---- MATERIAL SUPPLIED
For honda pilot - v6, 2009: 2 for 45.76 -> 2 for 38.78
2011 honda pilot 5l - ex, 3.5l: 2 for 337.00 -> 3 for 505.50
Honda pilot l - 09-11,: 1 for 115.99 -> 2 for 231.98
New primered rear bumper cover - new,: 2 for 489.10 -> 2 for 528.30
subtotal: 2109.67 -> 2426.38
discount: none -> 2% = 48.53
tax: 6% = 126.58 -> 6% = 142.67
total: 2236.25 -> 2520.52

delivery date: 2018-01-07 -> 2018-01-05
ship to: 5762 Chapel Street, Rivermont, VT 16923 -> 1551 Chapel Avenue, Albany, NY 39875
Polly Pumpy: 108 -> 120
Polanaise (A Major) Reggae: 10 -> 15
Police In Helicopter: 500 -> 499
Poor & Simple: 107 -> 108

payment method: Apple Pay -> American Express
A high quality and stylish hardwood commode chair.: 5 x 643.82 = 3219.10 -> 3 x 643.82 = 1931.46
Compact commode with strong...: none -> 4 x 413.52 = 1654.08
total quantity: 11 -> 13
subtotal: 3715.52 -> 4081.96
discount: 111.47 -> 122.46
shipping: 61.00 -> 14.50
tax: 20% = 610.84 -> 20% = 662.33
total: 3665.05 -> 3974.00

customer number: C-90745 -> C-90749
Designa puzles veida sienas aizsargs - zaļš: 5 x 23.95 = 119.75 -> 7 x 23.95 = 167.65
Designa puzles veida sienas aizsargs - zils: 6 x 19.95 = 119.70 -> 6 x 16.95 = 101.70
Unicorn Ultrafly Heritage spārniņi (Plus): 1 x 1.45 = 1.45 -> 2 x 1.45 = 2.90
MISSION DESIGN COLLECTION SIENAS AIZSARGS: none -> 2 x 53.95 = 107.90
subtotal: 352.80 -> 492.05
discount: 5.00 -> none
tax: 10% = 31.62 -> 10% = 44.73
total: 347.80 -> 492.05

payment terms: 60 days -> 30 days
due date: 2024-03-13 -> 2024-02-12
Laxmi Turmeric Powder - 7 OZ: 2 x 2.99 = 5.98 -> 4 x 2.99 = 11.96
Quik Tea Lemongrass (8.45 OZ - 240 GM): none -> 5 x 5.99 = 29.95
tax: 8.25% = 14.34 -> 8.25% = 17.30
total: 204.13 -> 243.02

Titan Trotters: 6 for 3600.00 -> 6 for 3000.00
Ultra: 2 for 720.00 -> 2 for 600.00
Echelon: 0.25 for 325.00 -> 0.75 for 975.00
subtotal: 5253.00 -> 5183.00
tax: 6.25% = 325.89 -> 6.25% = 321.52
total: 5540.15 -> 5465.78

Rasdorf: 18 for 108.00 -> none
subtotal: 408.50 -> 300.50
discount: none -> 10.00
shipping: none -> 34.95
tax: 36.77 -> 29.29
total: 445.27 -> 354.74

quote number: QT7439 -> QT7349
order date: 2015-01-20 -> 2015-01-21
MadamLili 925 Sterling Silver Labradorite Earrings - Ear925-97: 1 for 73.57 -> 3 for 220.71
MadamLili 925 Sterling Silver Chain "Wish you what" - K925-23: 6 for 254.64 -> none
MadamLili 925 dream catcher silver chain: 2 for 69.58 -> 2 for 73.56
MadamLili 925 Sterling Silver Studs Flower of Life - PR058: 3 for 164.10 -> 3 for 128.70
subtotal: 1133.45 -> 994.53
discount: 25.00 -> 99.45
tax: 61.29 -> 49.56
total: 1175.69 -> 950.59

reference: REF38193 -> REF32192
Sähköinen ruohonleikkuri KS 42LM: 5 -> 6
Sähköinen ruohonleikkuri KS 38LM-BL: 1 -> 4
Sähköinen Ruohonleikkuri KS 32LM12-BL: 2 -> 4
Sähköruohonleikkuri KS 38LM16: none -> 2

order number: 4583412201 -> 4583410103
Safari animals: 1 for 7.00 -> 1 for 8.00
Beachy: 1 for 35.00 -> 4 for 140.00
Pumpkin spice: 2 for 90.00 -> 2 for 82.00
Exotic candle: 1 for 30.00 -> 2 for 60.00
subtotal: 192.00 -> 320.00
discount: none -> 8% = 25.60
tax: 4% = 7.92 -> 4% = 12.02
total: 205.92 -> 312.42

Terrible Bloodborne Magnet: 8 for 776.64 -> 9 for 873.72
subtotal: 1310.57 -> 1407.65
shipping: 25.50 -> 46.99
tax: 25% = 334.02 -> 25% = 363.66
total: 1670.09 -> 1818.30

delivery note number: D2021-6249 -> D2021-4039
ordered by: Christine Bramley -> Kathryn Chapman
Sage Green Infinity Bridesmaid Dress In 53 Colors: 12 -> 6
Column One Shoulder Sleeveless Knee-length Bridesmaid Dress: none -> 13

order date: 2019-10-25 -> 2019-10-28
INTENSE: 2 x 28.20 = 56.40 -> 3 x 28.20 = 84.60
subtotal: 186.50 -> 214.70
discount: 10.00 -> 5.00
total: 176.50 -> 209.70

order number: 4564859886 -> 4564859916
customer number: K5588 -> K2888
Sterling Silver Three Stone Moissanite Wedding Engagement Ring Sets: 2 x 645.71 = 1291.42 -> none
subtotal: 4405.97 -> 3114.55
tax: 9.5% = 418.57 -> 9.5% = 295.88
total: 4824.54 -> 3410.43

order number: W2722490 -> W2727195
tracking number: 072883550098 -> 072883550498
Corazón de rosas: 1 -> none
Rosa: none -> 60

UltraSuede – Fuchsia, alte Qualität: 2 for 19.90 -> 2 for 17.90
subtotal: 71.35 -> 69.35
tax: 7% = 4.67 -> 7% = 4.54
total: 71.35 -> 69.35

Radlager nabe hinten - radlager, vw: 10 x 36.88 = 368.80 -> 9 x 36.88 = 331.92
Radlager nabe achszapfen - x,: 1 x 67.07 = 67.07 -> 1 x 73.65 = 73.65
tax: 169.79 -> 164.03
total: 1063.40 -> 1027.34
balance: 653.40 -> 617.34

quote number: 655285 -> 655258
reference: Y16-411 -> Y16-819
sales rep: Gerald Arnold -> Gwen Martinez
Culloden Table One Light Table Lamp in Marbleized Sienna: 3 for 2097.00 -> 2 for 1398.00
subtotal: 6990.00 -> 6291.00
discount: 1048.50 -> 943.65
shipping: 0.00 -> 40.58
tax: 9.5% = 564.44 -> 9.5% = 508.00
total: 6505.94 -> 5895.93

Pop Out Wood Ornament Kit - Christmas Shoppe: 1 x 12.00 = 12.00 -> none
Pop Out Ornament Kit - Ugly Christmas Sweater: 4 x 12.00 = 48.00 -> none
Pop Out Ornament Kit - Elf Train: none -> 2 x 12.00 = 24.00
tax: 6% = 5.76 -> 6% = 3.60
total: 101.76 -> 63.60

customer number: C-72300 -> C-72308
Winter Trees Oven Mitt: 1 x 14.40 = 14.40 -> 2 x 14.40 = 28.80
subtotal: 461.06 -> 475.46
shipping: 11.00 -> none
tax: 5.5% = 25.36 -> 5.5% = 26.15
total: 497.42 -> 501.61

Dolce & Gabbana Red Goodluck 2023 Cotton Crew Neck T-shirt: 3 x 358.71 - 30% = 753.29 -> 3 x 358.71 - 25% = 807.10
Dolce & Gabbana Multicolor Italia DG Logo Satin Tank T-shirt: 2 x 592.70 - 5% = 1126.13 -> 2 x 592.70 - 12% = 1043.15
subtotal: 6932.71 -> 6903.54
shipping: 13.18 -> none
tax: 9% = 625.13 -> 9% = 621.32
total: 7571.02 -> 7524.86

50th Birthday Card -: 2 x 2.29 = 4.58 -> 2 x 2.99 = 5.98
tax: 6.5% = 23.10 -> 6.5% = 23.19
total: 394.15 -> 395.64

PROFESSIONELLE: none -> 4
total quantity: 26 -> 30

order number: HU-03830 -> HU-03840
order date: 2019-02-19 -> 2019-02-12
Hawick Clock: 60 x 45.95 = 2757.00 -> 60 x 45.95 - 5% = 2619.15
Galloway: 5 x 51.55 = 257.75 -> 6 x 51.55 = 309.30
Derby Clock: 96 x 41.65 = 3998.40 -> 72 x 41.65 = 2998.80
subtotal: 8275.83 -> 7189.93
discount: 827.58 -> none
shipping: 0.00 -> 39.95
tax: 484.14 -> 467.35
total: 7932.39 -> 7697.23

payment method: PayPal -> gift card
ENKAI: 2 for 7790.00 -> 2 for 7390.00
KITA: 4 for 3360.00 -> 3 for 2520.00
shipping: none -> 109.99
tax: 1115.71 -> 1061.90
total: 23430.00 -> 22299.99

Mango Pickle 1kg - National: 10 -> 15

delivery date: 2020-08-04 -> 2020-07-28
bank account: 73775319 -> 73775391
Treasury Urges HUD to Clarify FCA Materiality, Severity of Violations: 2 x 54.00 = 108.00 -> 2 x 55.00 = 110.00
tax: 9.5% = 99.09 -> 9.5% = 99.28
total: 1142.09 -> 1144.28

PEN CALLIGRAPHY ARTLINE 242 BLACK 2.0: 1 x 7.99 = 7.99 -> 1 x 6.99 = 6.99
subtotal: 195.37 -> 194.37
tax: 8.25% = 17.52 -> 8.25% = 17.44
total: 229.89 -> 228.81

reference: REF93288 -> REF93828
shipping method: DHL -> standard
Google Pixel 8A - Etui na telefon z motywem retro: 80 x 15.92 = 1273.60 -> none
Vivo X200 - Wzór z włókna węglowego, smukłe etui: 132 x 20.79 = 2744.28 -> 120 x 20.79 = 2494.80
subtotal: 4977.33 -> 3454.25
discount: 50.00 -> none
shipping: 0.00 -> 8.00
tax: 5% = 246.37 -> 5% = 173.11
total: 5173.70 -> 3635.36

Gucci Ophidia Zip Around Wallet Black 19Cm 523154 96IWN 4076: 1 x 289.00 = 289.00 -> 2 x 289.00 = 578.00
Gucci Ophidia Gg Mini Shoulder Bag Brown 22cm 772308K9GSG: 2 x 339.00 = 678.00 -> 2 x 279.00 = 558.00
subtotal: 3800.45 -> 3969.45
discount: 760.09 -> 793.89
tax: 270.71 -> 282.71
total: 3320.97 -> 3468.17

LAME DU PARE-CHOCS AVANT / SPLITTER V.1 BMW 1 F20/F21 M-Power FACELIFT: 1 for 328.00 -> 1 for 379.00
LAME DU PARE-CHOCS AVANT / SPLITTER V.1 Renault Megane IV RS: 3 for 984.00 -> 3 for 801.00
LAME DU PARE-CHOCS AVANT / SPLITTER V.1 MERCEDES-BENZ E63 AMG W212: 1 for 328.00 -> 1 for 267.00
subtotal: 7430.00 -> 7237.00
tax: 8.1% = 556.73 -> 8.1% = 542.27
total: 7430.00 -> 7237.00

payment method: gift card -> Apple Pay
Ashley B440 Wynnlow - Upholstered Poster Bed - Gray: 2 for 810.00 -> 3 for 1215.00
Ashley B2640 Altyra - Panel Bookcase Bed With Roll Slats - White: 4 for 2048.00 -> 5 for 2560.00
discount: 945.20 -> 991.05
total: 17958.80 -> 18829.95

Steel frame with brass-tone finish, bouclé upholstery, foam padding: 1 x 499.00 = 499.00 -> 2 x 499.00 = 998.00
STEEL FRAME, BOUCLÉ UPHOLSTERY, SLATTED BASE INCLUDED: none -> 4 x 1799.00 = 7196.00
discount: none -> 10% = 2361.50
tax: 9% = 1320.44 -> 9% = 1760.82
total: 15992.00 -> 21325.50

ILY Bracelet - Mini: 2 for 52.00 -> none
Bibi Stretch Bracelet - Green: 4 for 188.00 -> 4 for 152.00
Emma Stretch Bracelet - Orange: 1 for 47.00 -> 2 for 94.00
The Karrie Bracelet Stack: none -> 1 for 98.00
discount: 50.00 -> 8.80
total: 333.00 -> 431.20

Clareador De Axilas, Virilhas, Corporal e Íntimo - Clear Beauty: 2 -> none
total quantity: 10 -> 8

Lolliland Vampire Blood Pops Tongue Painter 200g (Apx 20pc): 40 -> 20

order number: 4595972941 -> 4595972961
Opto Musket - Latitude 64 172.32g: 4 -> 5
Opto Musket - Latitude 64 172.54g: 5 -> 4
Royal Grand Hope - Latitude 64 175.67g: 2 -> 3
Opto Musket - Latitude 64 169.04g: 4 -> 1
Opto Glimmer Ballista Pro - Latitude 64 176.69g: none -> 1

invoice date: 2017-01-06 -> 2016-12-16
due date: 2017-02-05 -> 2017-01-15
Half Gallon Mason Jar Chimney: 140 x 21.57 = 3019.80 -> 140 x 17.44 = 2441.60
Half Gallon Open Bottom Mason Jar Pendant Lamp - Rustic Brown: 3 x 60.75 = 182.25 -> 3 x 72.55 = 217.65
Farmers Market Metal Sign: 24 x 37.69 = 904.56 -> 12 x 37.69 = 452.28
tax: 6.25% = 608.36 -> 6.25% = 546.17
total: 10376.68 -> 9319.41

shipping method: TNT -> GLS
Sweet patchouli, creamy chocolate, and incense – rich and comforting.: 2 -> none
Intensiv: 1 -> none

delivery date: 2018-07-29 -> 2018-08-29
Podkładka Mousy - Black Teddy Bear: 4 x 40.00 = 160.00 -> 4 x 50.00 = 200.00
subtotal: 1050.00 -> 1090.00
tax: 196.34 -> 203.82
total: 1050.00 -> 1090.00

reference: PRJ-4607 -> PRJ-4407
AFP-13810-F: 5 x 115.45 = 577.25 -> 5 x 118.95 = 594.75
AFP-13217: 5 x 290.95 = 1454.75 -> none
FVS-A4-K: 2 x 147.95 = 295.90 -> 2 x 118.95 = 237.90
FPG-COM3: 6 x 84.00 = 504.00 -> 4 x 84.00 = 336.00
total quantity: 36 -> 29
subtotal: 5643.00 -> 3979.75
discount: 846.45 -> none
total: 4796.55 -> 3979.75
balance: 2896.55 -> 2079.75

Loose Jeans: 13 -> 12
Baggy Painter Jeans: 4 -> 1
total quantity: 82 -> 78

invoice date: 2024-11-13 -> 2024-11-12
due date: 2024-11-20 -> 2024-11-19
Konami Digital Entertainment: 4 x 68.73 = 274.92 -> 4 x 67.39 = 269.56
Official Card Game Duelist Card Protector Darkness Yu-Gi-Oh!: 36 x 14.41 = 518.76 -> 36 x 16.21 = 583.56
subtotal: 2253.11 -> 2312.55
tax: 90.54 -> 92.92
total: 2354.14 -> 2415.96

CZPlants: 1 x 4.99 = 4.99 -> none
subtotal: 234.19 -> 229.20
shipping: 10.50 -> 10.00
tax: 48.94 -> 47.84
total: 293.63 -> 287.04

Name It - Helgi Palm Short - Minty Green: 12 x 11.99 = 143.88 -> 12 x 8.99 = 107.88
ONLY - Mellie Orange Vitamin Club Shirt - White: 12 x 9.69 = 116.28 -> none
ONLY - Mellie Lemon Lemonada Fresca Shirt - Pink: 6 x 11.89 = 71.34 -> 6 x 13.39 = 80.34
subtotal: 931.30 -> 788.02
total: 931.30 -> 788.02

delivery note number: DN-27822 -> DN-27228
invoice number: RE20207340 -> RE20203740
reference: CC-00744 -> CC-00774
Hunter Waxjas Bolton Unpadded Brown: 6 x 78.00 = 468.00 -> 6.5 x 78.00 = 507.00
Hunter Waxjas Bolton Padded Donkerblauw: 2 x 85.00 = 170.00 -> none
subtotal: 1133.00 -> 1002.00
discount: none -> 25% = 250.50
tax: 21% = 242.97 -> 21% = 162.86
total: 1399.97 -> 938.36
--------
* _WHAT THE TASK REQUIRES_: Wherever the word "Opto" appears in the entries above, copy that line.

* _EXERCISE SOLUTION_:
Opto Musket - Latitude 64 172.32g: 4 -> 5
Opto Musket - Latitude 64 172.54g: 5 -> 4
Opto Musket - Latitude 64 169.04g: 4 -> 1
Opto Glimmer Ballista Pro - Latitude 64 176.69g: none -> 1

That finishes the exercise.